### What the exercise asks
Every line containing "spacing" should be copied out. Go through the entries and find them.

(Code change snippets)
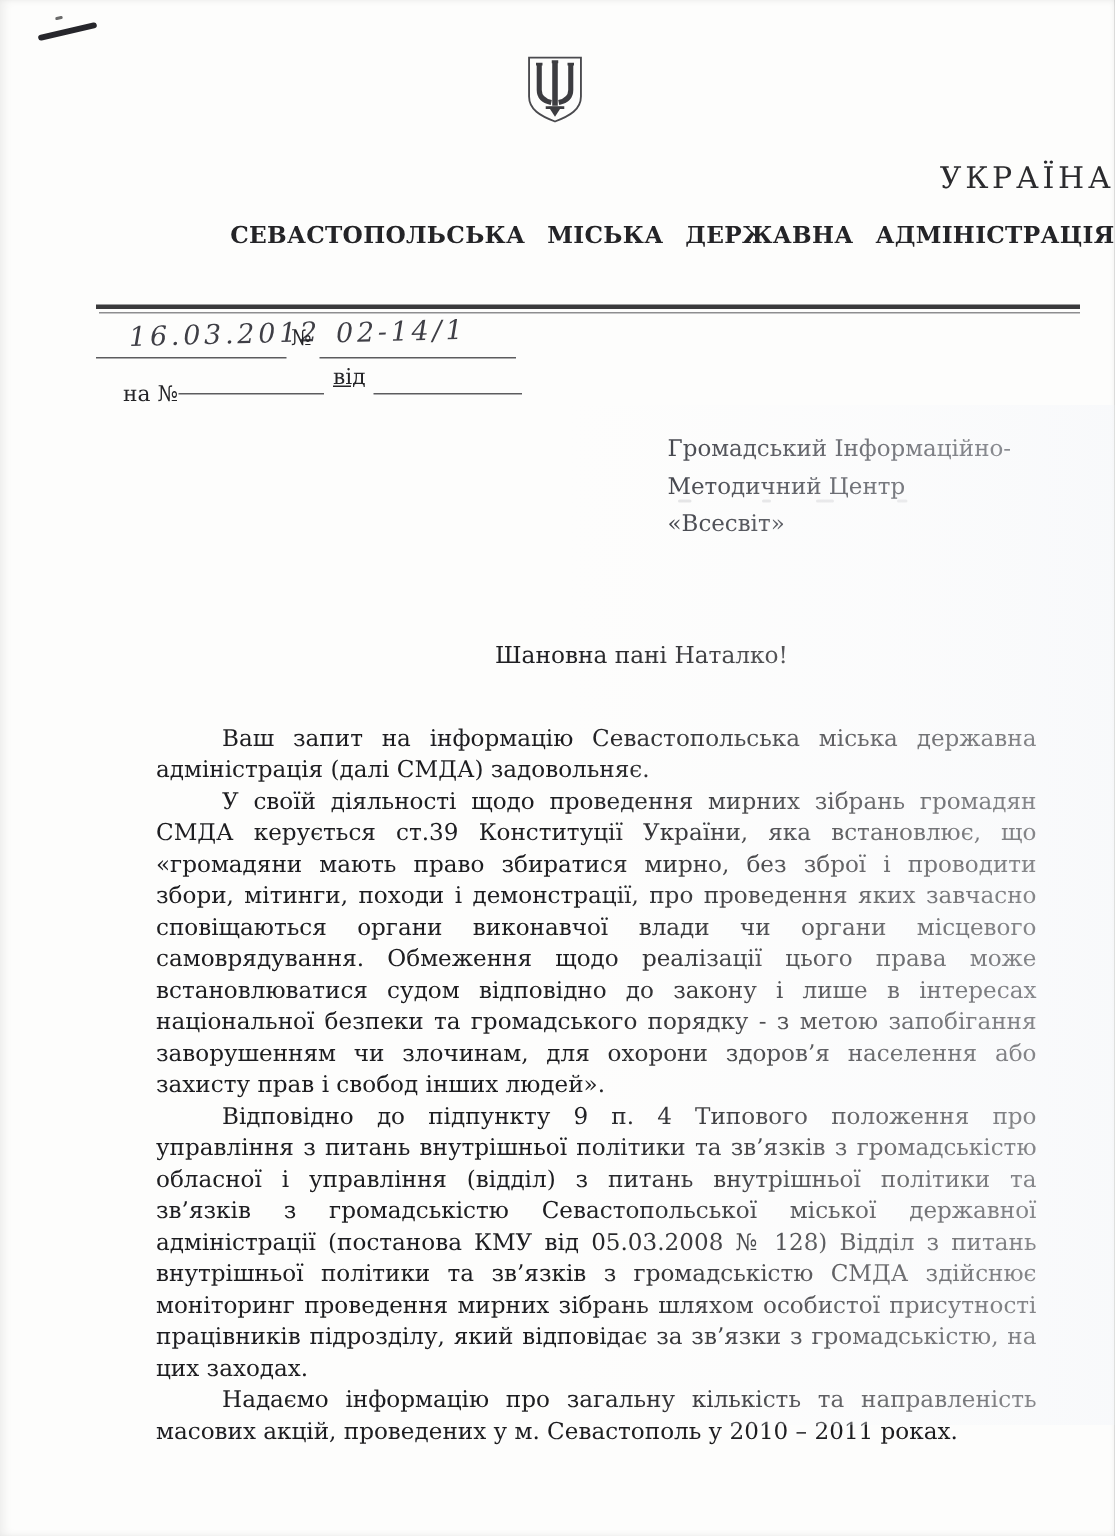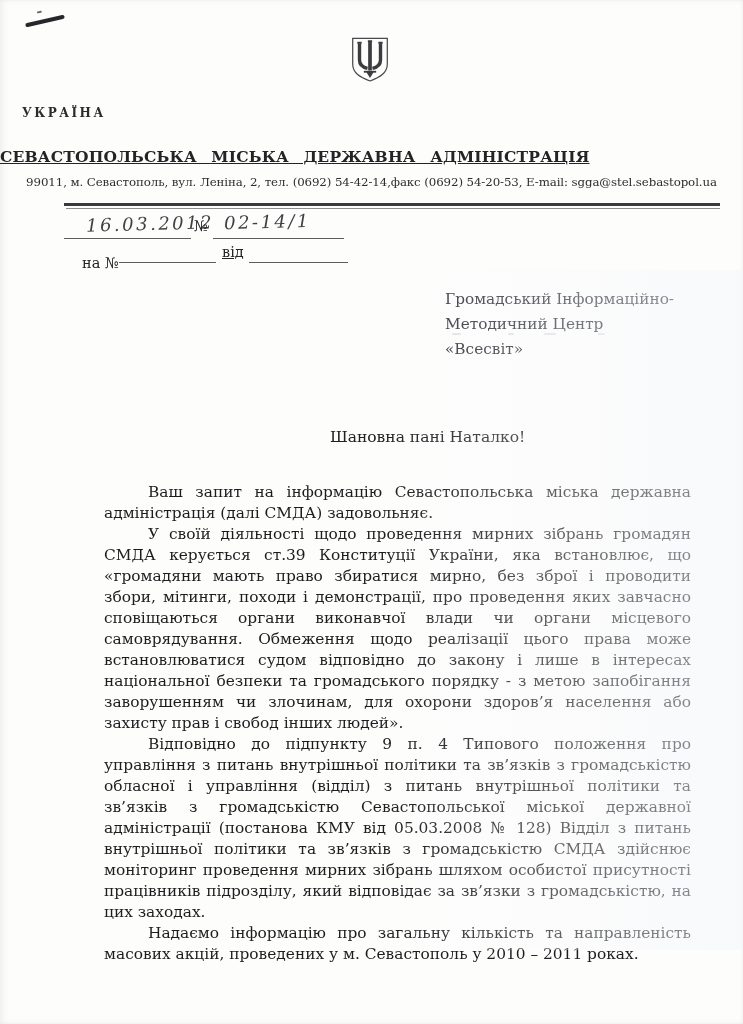--- a/index.html
+++ b/index.html
@@ -29,27 +29,27 @@
   .erased-smudge i{
     position:absolute;top:2px;width:9px;height:2px;background:#c9c9cc;border-radius:1px;display:block;
   }
   .erased-smudge i:nth-child(1){left:4px;}
   .erased-smudge i:nth-child(2){left:60px;width:6px;}
   .erased-smudge i:nth-child(3){left:96px;width:12px;}
   .erased-smudge i:nth-child(4){left:150px;width:7px;}
   
   .crest{position:absolute;left:349px;top:28px;width:42px;height:64px;}
   .country{
-    position:absolute;left:0;top:106px;width:100%;text-align:left;text-indent:22px;
-    font-weight:bold;font-size:12px;letter-spacing:2.5px;color:#2b2b2e;
+    position:absolute;left:0;top:106px;width:100%;text-align:right;text-indent:22px;
+    font-weight:normal;font-size:20px;letter-spacing:2.5px;color:#2b2b2e;
   }
   .org{
-    position:absolute;left:0;top:147px;width:100%;text-align:left;
+    position:absolute;left:0;top:147px;width:100%;text-align:right;
     font-weight:bold;font-size:15.5px;letter-spacing:.2px;word-spacing:9px;
-    white-space:nowrap;color:#242427;text-decoration:underline;
+    white-space:nowrap;color:#242427;
   }
   .contact{
     position:absolute;left:0;top:175px;width:100%;text-align:center;
     font-size:11.8px;letter-spacing:-.1px;color:#2e2e31;white-space:nowrap;
   }
   .rule-a{position:absolute;left:64px;top:203px;width:656px;height:2.6px;background:#3a3a3c;}
   .rule-b{position:absolute;left:66px;top:208px;width:654px;height:1px;background:#8e8e90;}
   
   .u-line{position:absolute;height:1px;background:#5c5c5e;}
   .ul-date{left:64px;top:238px;width:127px;}
@@ -95,21 +95,20 @@
       <path d="M51 11 V38 C51 46 45 50 38 51.5" stroke-width="5.5"></path>
       <path d="M34 8 V55" stroke-width="6"></path>
       <path d="M13.5 10 h7 M47.5 10 h7 M30.5 7.5 h7" stroke-width="3"></path>
       <path d="M24 57 h20" stroke-width="3"></path>
     </g>
     <path d="M34 67 L27 56 H41 Z" fill="#3c3c40"></path>
   </svg>
 
   <div class="country">УКРАЇНА</div>
   <div class="org">СЕВАСТОПОЛЬСЬКА МІСЬКА ДЕРЖАВНА АДМІНІСТРАЦІЯ</div>
-  <div class="contact">99011, м. Севастополь, вул. Леніна, 2, тел. (0692) 54-42-14,факс (0692) 54-20-53, E-mail: sgga@stel.sebastopol.ua</div>
   <div class="rule-a"></div>
   <div class="rule-b"></div>
 
   <span class="handwriting hw-date">16.03.2012</span>
   <span class="ref-label no-sign">№</span>
   <span class="handwriting hw-num">02-14/1</span>
   <div class="u-line ul-date"></div>
   <div class="u-line ul-num"></div>
 
   <span class="ref-label reply-no">на №</span>

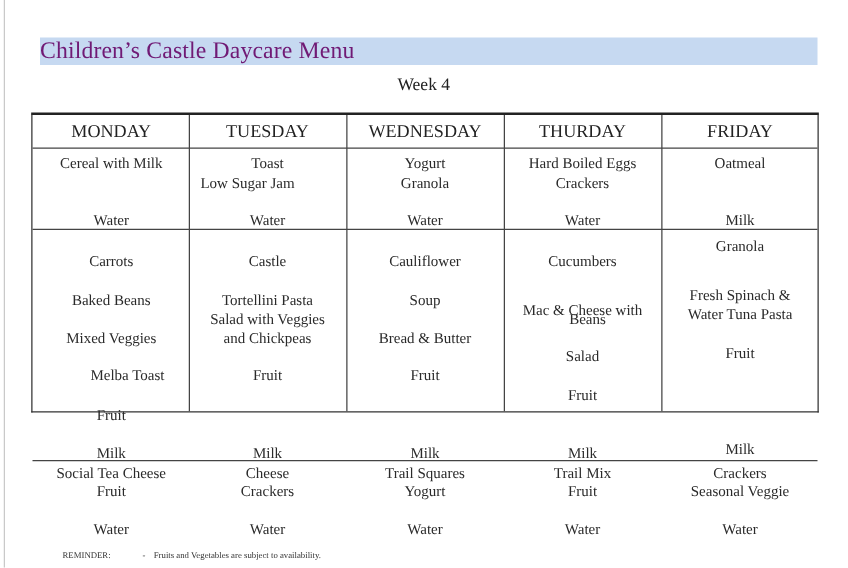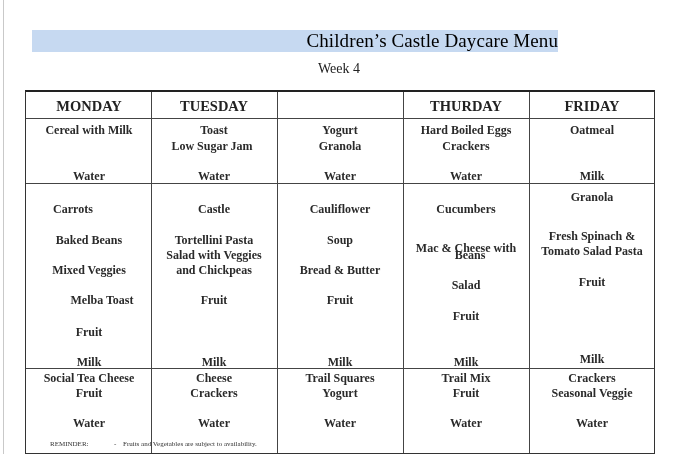--- a/index.html
+++ b/index.html
@@ -4,32 +4,32 @@
 <style>
   html, body { margin: 0; padding: 0; }
   body {
     width: 678px; height: 454px; position: relative; overflow: hidden;
     background: #ffffff;
     font-family: "Liberation Serif", "DejaVu Serif", serif;
     color: #222;
   }
   .page-edge { position: absolute; left: 3px; top: 0; width: 1px; height: 454px; background: #c9c9c9; }
   .title-bar {
-    position: absolute; left: 32px; top: 30px; width: 526px; height: 22px;
+    position: absolute; left: 32px; top: 30px; width: 622px; height: 22px;
     background: #c6d9f1;
-    display: flex; align-items: center; justify-content: flex-end;
-    font-size: 19px; color: #000000; letter-spacing: 0.1px;
+    display: flex; align-items: center; justify-content: flex-start;
+    font-size: 19px; color: #701a75; letter-spacing: 0.1px;
   }
   .subtitle {
     position: absolute; left: 0; width: 678px; top: 61px; text-align: center;
     font-size: 14px; color: #222;
   }
   .table {
-    position: absolute; left: 25px; top: 90px; width: 630px; height: 364px;
-    border: 1px solid #333; border-top: 2px solid #222; box-sizing: border-box; font-weight: bold;
+    position: absolute; left: 25px; top: 90px; width: 630px; height: 240px;
+    border: 1px solid #333; border-top: 2px solid #222; box-sizing: border-box;
   }
   .vline { position: absolute; top: 0; bottom: 0; width: 1px; background: #444; }
   .hline { position: absolute; left: 0; right: 0; height: 1px; background: #444; }
   .txt {
     position: absolute; transform: translate(-50%, -50%);
     white-space: nowrap; font-size: 12px; color: #2a2a2a; line-height: 1;
   }
   .hdr { font-size: 14.5px; color: #222; }
   .reminder {
     position: absolute; top: 444px; font-size: 7px; color: #333; white-space: nowrap;
@@ -51,42 +51,43 @@
   <div class="vline" style="left:125px"></div>
   <div class="vline" style="left:251px"></div>
   <div class="vline" style="left:377px"></div>
   <div class="vline" style="left:503px"></div>
   <div class="hline" style="top:26px"></div>
   <div class="hline" style="top:91px"></div>
   <div class="hline" style="top:276px"></div>
 
   <span class="txt hdr" style="left:63px;top:14px">MONDAY</span>
   <span class="txt hdr" style="left:188px;top:14px">TUESDAY</span>
+  <span class="txt hdr" style="left:314px;top:14px">WEDNESDAY</span>
   <span class="txt hdr" style="left:440px;top:14px">THURDAY</span>
   <span class="txt hdr" style="left:566px;top:14px">FRIDAY</span>
 
   <span class="txt" style="left:63px;top:38px">Cereal with Milk</span>
   <span class="txt" style="left:63px;top:84px">Water</span>
 
   <span class="txt" style="left:188px;top:38px">Toast</span>
-  <span class="txt" style="left:186px;top:54px">Low Sugar Jam</span>
+  <span class="txt" style="left:172px;top:54px">Low Sugar Jam</span>
   <span class="txt" style="left:188px;top:84px">Water</span>
 
   <span class="txt" style="left:314px;top:38px">Yogurt</span>
   <span class="txt" style="left:314px;top:54px">Granola</span>
   <span class="txt" style="left:314px;top:84px">Water</span>
 
   <span class="txt" style="left:440px;top:38px">Hard Boiled Eggs</span>
   <span class="txt" style="left:440px;top:54px">Crackers</span>
   <span class="txt" style="left:440px;top:84px">Water</span>
 
   <span class="txt" style="left:566px;top:38px">Oatmeal</span>
   <span class="txt" style="left:566px;top:84px">Milk</span>
 
-  <span class="txt" style="left:47px;top:117px">Carrots</span>
+  <span class="txt" style="left:63px;top:117px">Carrots</span>
   <span class="txt" style="left:63px;top:148px">Baked Beans</span>
   <span class="txt" style="left:63px;top:178px">Mixed Veggies</span>
   <span class="txt" style="left:76px;top:208px">Melba Toast</span>
   <span class="txt" style="left:63px;top:240px">Fruit</span>
   <span class="txt" style="left:63px;top:270px">Milk</span>
 
   <span class="txt" style="left:188px;top:117px">Castle</span>
   <span class="txt" style="left:188px;top:148px">Tortellini Pasta</span>
   <span class="txt" style="left:188px;top:163px">Salad with Veggies</span>
   <span class="txt" style="left:188px;top:178px">and Chickpeas</span>
@@ -101,21 +102,21 @@
 
   <span class="txt" style="left:440px;top:117px">Cucumbers</span>
   <span class="txt" style="left:440px;top:156px">Mac &amp; Cheese with</span>
   <span class="txt" style="left:444px;top:163px">Beans</span>
   <span class="txt" style="left:440px;top:193px">Salad</span>
   <span class="txt" style="left:440px;top:224px">Fruit</span>
   <span class="txt" style="left:440px;top:270px">Milk</span>
 
   <span class="txt" style="left:566px;top:105px">Granola</span>
   <span class="txt" style="left:566px;top:144px">Fresh Spinach &amp;</span>
-  <span class="txt" style="left:566px;top:159px">Tomato Salad Pasta</span>
+  <span class="txt" style="left:566px;top:159px">Water Tuna Pasta</span>
   <span class="txt" style="left:566px;top:190px">Fruit</span>
   <span class="txt" style="left:566px;top:267px">Milk</span>
 
   <span class="txt" style="left:63px;top:286px">Social Tea Cheese</span>
   <span class="txt" style="left:63px;top:301px">Fruit</span>
   <span class="txt" style="left:63px;top:331px">Water</span>
 
   <span class="txt" style="left:188px;top:286px">Cheese</span>
   <span class="txt" style="left:188px;top:301px">Crackers</span>
   <span class="txt" style="left:188px;top:331px">Water</span>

### Answer box
-    font-weight:bold;font-size:12px;letter-spacing:2.5px;color:#2b2b2e;
+    font-weight:normal;font-size:20px;letter-spacing:2.5px;color:#2b2b2e;
     font-weight:bold;font-size:15.5px;letter-spacing:.2px;word-spacing:9px;
     font-size:11.8px;letter-spacing:-.1px;color:#2e2e31;white-space:nowrap;
-    font-size: 19px; color: #000000; letter-spacing: 0.1px;
+    font-size: 19px; color: #701a75; letter-spacing: 0.1px;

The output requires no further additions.